The publishing industry knows that its bread and butter is direct mail. E-mail direct marketing campaigns have yet to work for the publications that our Who's Mailing What! Archive, the world's greatest library of direct mail, catalogs each month. As a result, while other mailers have reduced their overall volumes because of increased postal costs and a down economy, the publishing sector keeps chugging along in 2008.

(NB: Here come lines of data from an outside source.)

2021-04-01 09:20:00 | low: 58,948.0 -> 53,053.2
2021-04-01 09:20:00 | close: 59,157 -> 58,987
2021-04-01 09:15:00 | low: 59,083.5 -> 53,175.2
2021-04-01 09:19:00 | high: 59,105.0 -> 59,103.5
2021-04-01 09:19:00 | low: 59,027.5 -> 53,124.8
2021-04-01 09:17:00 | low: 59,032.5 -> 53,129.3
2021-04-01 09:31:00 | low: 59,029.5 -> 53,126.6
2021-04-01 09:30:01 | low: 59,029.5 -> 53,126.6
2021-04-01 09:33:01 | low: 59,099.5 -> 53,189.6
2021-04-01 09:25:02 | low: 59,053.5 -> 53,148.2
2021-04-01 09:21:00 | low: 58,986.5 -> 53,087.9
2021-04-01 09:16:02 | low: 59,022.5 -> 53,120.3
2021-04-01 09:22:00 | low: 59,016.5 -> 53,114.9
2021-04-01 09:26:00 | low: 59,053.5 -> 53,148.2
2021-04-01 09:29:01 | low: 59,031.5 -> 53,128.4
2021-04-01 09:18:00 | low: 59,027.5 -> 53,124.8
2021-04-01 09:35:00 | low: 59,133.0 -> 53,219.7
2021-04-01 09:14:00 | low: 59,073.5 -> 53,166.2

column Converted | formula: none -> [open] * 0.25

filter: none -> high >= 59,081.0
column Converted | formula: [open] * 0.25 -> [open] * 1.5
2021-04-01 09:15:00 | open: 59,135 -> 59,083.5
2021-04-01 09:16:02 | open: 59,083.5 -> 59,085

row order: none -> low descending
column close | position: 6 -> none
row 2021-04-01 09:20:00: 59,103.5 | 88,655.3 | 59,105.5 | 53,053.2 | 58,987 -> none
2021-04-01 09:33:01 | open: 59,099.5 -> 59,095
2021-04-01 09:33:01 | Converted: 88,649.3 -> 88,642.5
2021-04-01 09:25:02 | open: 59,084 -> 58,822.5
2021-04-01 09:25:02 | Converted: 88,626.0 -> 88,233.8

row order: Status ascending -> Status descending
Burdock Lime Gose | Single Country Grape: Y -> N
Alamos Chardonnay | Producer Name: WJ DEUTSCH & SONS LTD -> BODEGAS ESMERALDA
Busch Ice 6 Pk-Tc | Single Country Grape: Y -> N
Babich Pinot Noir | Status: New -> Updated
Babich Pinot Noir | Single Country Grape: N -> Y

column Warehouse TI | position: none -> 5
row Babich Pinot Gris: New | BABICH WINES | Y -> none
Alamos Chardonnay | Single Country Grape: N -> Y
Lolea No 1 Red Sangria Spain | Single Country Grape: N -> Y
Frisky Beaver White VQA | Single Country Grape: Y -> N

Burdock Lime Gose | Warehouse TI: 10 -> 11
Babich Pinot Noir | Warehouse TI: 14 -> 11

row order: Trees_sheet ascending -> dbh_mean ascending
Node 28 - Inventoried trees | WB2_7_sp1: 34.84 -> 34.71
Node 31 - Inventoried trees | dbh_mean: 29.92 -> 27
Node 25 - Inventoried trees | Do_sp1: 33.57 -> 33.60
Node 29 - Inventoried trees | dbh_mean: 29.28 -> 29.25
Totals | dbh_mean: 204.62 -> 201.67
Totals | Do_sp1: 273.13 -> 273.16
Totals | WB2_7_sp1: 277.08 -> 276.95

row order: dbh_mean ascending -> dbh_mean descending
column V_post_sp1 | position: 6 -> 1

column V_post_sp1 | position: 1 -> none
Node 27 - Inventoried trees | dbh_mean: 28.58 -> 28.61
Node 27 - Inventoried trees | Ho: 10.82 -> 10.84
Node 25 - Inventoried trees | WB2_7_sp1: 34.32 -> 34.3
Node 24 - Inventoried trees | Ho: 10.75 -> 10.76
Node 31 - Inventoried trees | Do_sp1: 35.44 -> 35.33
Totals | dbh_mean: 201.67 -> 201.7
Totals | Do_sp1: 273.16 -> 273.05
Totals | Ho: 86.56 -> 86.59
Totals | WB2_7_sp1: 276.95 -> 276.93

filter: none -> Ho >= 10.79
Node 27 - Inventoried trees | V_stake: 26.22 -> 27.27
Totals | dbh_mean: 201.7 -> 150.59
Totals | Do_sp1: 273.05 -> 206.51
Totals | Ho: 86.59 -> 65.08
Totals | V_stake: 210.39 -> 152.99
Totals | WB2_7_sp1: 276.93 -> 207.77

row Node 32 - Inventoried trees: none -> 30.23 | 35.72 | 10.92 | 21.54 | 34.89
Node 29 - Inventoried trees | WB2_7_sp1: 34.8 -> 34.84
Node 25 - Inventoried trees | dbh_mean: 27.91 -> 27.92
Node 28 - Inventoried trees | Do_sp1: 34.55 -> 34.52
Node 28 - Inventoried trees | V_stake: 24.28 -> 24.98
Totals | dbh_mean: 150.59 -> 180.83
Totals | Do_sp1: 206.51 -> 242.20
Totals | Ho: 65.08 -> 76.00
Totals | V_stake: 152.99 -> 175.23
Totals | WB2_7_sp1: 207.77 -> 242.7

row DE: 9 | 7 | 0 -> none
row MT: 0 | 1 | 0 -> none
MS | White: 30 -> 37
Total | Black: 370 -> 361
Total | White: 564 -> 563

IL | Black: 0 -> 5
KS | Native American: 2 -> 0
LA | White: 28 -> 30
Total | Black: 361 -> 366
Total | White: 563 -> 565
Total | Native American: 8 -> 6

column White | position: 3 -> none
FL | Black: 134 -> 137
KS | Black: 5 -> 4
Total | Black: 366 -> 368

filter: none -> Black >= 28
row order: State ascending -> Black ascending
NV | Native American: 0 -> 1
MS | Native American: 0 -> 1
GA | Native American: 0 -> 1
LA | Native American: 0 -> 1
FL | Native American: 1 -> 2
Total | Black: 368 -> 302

Comparing the first seven months of this year (July is the last month that we have official direct mail statistics for at present) to the entire year of 2007 and 2006, some definite trends are visible. First, like stated above, the publishing sector not only showed up strong in the mailstream this year, it actually grew. In 2006, publishing mail -- which includes magazines (from general interest to women's to business), newspapers, newsletters and subscription agencies -- took up 6.7 percent of the mailstream; in 2007, that percentage actually dropped to 5.1 percent. But in the first seven months of this year, that percentage exploded . . . to 8.8 percent. That's nearly a 4 percent increase, which is almost unprecedented from year to year for any sector recorded in our Who's Mailing What! Archive.
For the other trends and tactics that we track, the changes were less dramatic but still apparent. Controls hit an all-time high in 2006, as over 65 percent of all efforts were repeat efforts. In 2007, that percentage precipitously dropped to 40 percent, before a slow uptick to 41.6 percent this year. Premium usage also peaked in 2006 at 51.3 percentage, perhaps because the budgets were bigger back then. That percentage slipped to 44.5 percent in 2006 before recovering to 47.2 percent this year.
The personalization technique took a big hit this year, after rising from 12.7 percent of all publishing efforts in 2006 to 16.2 percent in 2007, and plummeting back to earth at 11.8 percent. Meanwhile, the self-mailer trend grew this year, with 18.4 percent of publishing efforts using self-mailers after only 13.4 percent did so in 2007 (and 17 percent in 2006).